> **Provided material**
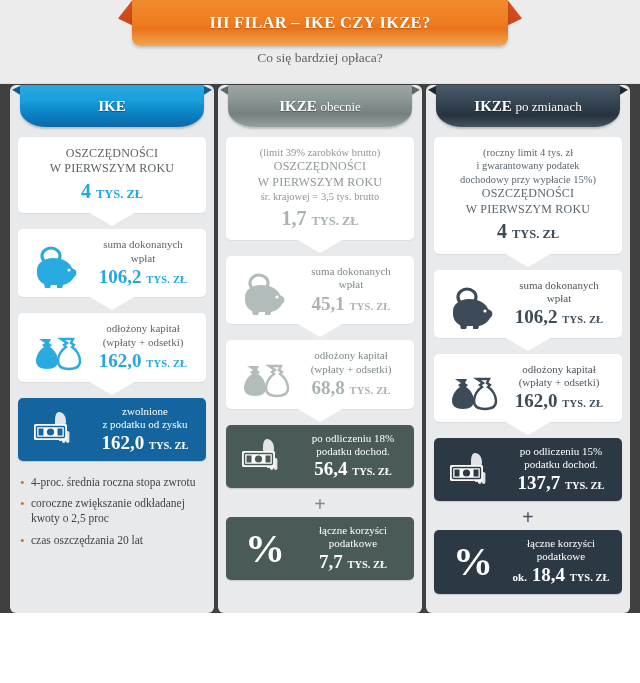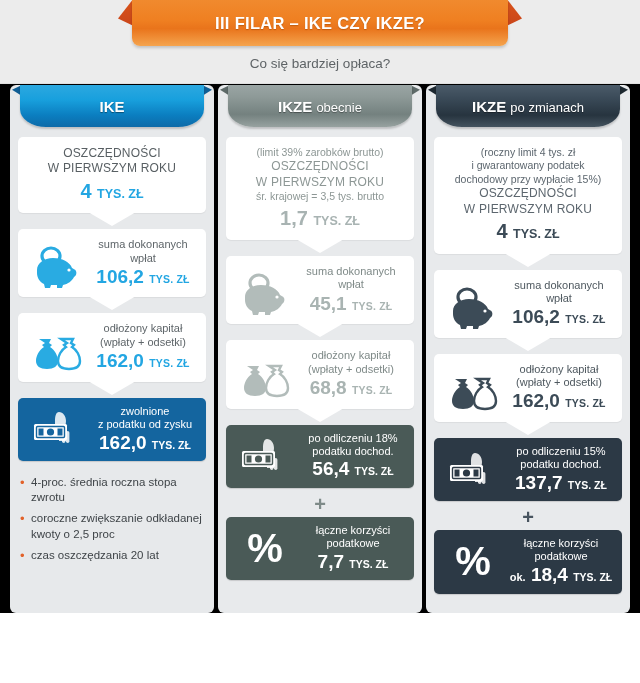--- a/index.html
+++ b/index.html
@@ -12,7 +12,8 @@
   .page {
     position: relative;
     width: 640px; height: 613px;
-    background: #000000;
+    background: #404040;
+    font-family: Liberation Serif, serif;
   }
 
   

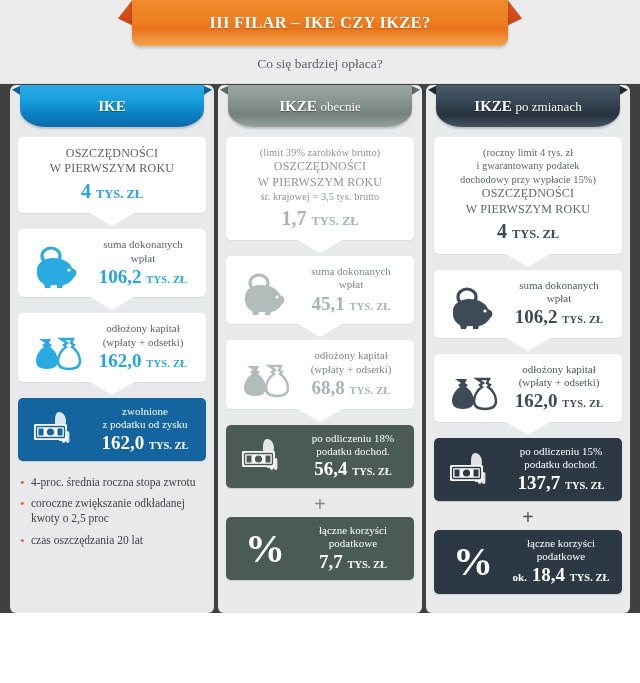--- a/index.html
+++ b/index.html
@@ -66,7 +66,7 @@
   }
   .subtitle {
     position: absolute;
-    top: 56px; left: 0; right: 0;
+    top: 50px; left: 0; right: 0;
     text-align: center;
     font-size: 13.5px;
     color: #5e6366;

==

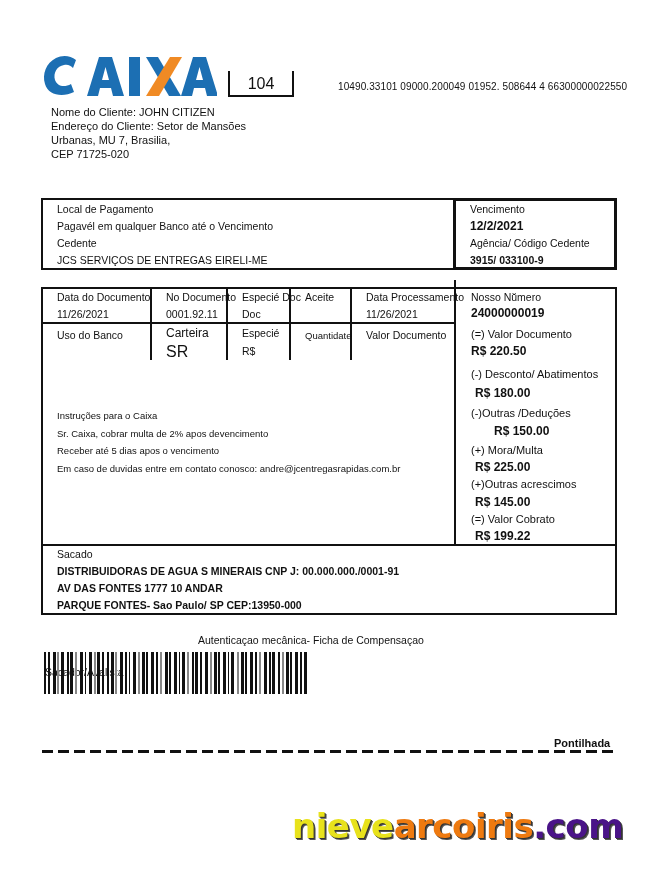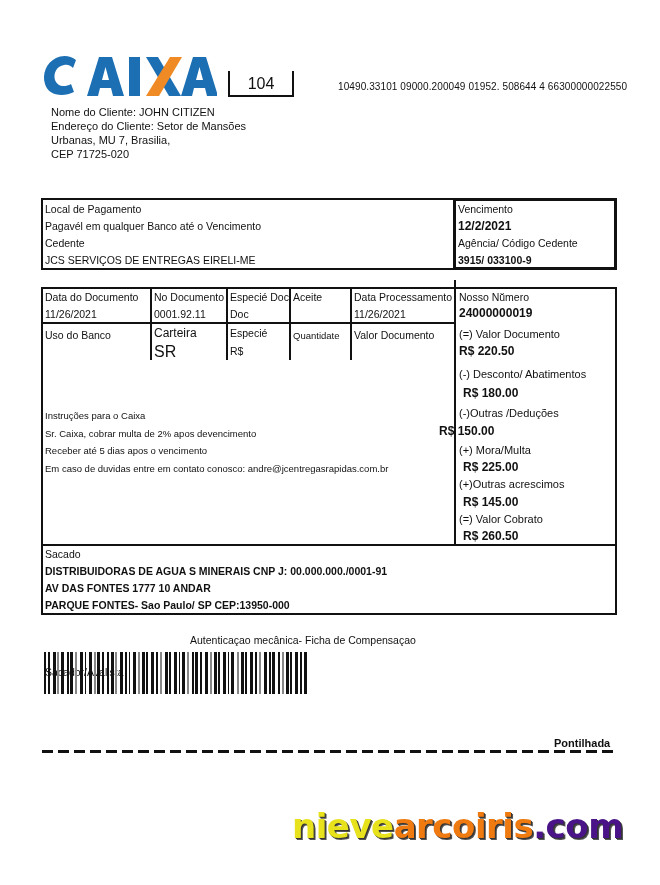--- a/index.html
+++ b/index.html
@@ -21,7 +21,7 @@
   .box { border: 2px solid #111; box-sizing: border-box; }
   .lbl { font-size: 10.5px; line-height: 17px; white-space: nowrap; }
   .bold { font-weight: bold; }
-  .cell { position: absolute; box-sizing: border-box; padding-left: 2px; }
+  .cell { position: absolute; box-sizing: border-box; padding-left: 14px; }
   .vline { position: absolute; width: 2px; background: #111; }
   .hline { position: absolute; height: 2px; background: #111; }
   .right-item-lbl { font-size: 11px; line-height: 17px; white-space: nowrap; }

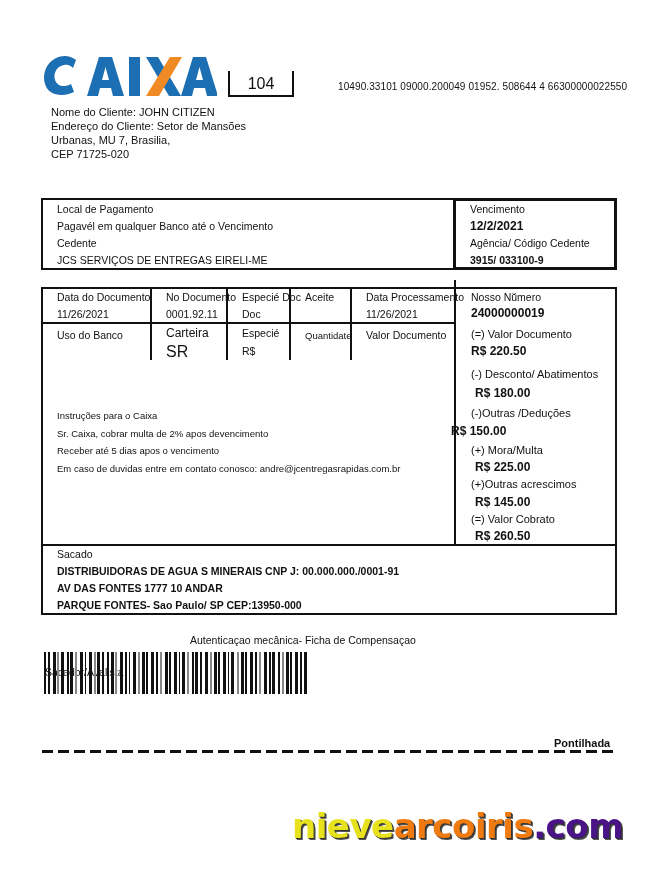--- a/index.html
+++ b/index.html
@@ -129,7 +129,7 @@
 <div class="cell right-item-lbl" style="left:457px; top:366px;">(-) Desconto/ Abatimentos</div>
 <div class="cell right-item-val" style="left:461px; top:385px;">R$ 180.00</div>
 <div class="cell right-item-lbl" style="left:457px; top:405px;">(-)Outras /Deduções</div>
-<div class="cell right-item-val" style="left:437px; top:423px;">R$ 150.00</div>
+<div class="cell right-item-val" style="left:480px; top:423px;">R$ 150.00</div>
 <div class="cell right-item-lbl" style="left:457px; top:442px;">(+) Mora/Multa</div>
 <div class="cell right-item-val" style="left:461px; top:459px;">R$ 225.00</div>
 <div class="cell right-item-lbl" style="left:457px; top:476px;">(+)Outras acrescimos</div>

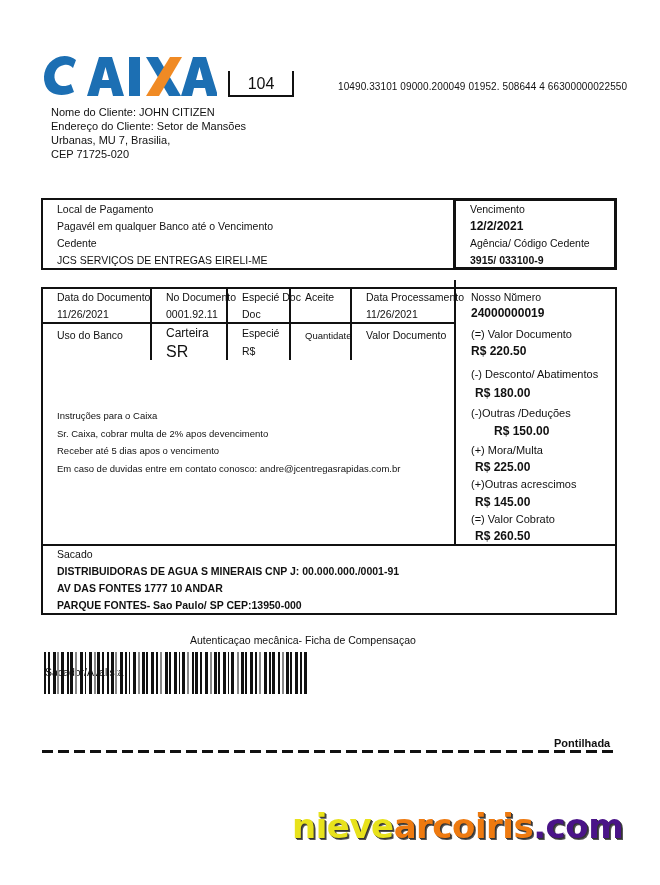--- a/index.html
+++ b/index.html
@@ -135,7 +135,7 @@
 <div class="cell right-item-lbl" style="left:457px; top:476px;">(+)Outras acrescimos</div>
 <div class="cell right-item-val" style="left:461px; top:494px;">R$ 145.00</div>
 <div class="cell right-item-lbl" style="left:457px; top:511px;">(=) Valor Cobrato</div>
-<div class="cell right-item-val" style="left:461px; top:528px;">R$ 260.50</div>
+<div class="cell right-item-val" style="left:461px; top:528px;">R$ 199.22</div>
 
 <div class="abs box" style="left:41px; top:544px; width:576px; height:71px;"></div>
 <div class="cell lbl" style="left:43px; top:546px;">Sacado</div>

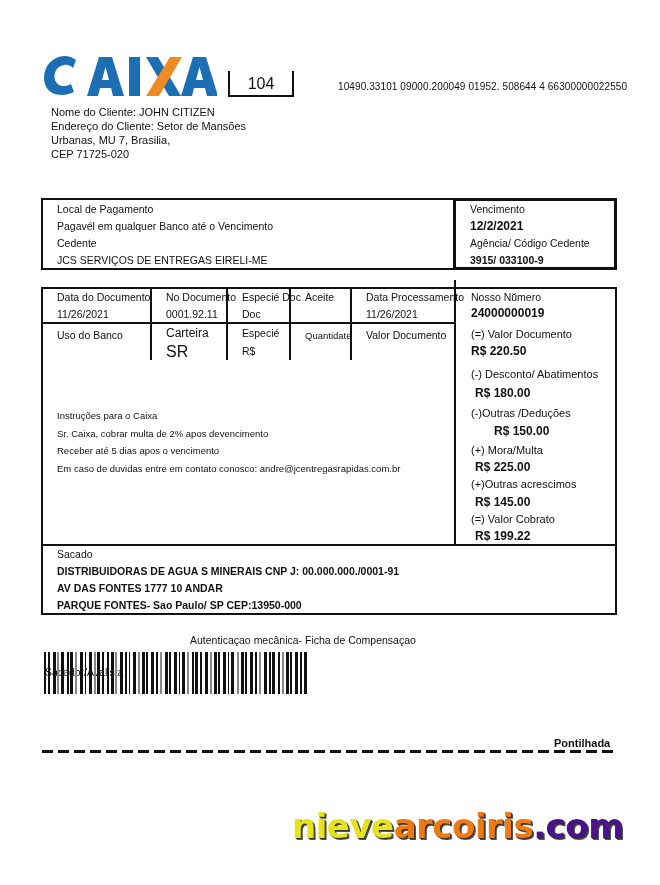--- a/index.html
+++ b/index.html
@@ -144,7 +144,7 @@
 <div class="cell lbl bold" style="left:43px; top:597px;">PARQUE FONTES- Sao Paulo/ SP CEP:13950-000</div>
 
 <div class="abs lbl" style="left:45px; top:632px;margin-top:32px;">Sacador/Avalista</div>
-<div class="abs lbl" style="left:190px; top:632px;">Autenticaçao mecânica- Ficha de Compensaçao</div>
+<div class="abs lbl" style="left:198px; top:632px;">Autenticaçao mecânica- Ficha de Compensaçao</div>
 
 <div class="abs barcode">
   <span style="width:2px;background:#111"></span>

> **Exercise prompt**
Gather each line in the entries above where the string "space" is found.

> **Solution for this problem**
   .lbl { font-size: 10.5px; line-height: 17px; white-space: nowrap; }
   .right-item-lbl { font-size: 11px; line-height: 17px; white-space: nowrap; }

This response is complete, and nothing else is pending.